## Brief
Begin at the first line of the records below and, please, give each line again exactly until the line with "- Aside from" is included.

## Given entries
+---+
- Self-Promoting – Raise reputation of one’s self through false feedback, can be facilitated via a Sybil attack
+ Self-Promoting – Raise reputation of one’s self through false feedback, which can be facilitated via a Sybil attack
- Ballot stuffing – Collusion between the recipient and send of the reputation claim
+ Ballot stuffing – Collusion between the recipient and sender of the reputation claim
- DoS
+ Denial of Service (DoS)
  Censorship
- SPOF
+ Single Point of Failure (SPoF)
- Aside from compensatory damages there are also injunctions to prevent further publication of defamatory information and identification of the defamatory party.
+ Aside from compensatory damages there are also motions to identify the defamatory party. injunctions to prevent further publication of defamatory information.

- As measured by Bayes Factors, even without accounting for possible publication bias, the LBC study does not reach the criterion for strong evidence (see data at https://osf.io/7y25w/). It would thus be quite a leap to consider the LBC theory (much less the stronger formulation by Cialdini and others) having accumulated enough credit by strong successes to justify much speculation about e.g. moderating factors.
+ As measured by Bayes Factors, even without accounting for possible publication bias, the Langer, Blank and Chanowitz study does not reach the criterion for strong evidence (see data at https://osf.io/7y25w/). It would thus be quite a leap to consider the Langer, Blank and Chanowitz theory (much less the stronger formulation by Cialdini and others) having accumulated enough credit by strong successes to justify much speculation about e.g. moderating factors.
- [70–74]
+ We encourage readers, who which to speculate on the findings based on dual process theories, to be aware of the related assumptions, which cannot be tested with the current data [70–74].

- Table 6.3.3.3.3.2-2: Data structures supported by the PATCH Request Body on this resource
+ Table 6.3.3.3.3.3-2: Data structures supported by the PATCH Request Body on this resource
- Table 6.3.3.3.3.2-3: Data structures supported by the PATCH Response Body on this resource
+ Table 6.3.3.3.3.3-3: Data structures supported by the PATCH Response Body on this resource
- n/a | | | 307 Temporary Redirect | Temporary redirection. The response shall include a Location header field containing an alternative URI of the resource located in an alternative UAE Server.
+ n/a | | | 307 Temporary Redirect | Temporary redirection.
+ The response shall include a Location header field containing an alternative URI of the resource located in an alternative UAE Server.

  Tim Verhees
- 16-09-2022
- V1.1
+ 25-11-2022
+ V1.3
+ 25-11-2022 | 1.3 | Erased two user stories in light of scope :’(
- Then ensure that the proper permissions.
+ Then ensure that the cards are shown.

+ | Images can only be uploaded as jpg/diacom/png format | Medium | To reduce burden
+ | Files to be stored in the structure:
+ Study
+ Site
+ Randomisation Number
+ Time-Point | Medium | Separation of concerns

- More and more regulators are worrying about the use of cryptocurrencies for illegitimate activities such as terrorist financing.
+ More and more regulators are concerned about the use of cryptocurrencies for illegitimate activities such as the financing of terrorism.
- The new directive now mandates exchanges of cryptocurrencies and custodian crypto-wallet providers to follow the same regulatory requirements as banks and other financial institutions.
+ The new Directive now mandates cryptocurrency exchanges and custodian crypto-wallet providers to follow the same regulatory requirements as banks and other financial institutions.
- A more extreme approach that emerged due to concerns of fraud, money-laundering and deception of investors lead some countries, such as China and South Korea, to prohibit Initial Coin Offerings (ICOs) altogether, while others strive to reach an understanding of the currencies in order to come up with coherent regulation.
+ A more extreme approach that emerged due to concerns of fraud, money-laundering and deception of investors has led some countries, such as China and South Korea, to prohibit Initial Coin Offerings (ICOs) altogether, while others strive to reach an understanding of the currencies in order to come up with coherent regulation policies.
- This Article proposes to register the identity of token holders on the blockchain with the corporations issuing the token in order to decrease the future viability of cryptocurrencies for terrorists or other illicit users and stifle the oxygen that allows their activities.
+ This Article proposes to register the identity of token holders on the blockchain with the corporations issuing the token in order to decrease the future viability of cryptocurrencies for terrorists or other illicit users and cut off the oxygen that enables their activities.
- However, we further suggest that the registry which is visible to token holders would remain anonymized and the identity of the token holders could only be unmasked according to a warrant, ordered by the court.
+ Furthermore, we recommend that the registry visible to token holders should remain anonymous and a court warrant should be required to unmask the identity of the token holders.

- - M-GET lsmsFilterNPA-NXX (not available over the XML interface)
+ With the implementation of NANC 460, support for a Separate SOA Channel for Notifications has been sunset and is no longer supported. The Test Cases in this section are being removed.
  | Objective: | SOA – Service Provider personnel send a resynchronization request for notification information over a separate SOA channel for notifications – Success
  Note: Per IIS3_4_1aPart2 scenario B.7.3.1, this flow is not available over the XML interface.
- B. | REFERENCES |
+---+
## The answer
- Self-Promoting – Raise reputation of one’s self through false feedback, can be facilitated via a Sybil attack
+ Self-Promoting – Raise reputation of one’s self through false feedback, which can be facilitated via a Sybil attack
- Ballot stuffing – Collusion between the recipient and send of the reputation claim
+ Ballot stuffing – Collusion between the recipient and sender of the reputation claim
- DoS
+ Denial of Service (DoS)
  Censorship
- SPOF
+ Single Point of Failure (SPoF)
- Aside from compensatory damages there are also injunctions to prevent further publication of defamatory information and identification of the defamatory party.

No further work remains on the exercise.